Work required.
The answer is all of the data repeated exactly, with each picture omitted.

★ ★ ★ ★ ★ ★ ★

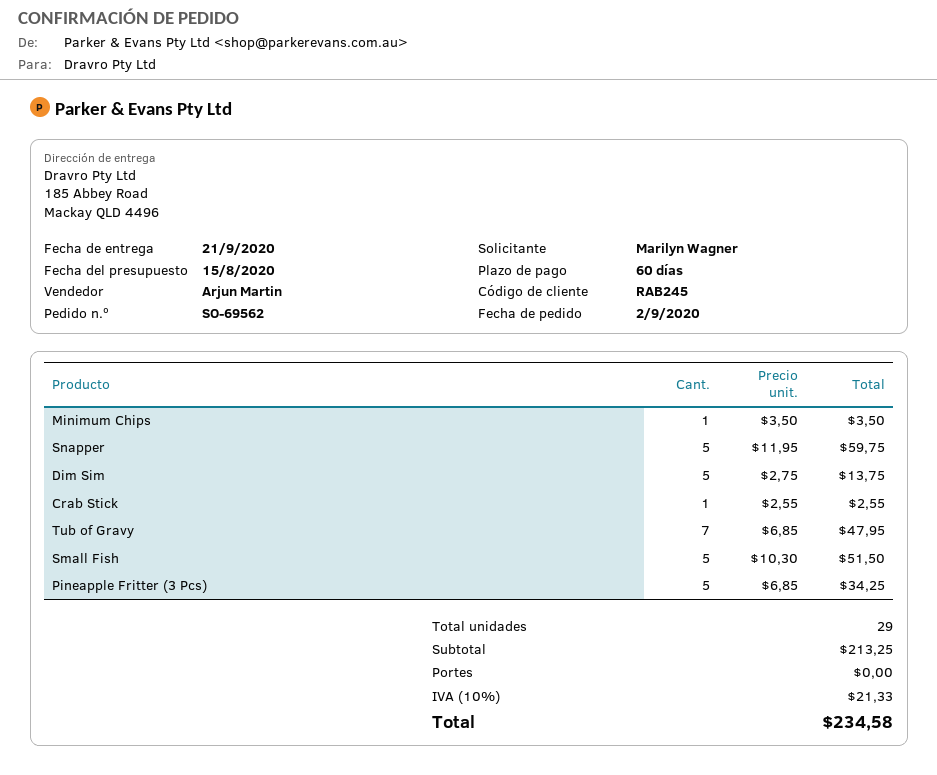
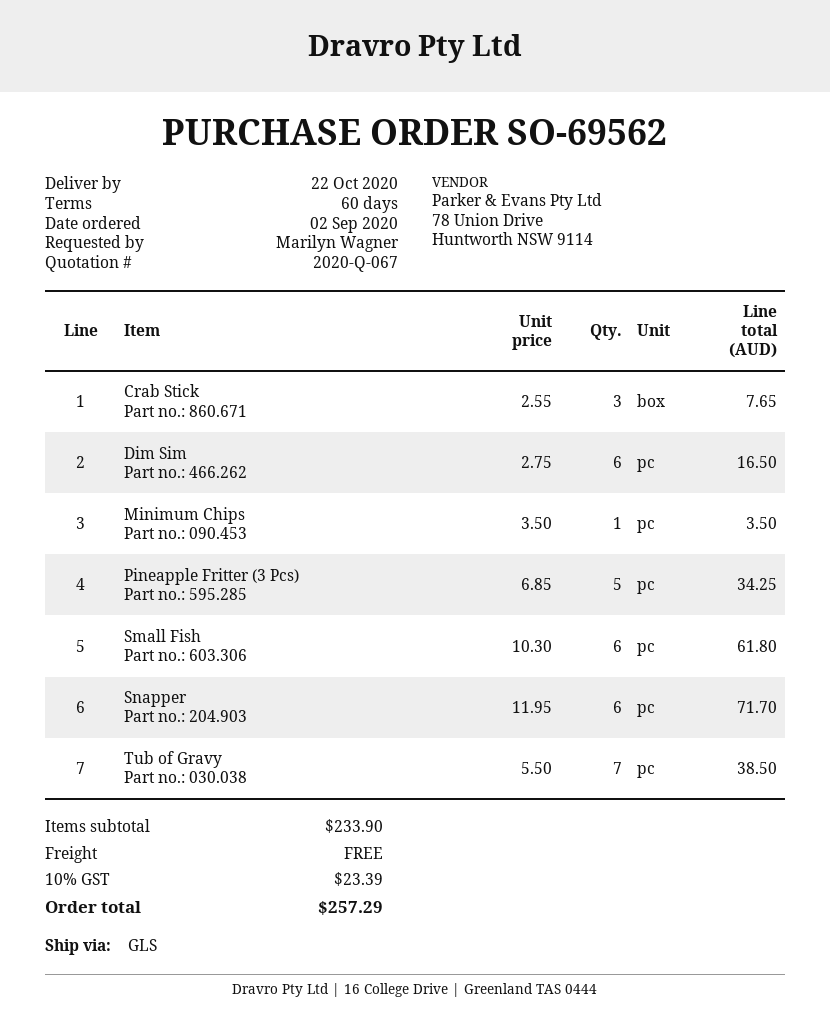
delivery date: 2020-09-21 -> 2020-10-22
Snapper: 5 x 11.95 = 59.75 -> 6 x 11.95 = 71.70
Dim Sim: 5 x 2.75 = 13.75 -> 6 x 2.75 = 16.50
Crab Stick: 1 x 2.55 = 2.55 -> 3 x 2.55 = 7.65
Tub of Gravy: 7 x 6.85 = 47.95 -> 7 x 5.50 = 38.50
Small Fish: 5 x 10.30 = 51.50 -> 6 x 10.30 = 61.80
subtotal: 213.25 -> 233.90
tax: 10% = 21.33 -> 10% = 23.39
total: 234.58 -> 257.29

★ ★ ★ ★ ★ ★ ★

Solution for this problem.
delivery date: 2020-09-21 -> 2020-10-22
Snapper: 5 x 11.95 = 59.75 -> 6 x 11.95 = 71.70
Dim Sim: 5 x 2.75 = 13.75 -> 6 x 2.75 = 16.50
Crab Stick: 1 x 2.55 = 2.55 -> 3 x 2.55 = 7.65
Tub of Gravy: 7 x 6.85 = 47.95 -> 7 x 5.50 = 38.50
Small Fish: 5 x 10.30 = 51.50 -> 6 x 10.30 = 61.80
subtotal: 213.25 -> 233.90
tax: 10% = 21.33 -> 10% = 23.39
total: 234.58 -> 257.29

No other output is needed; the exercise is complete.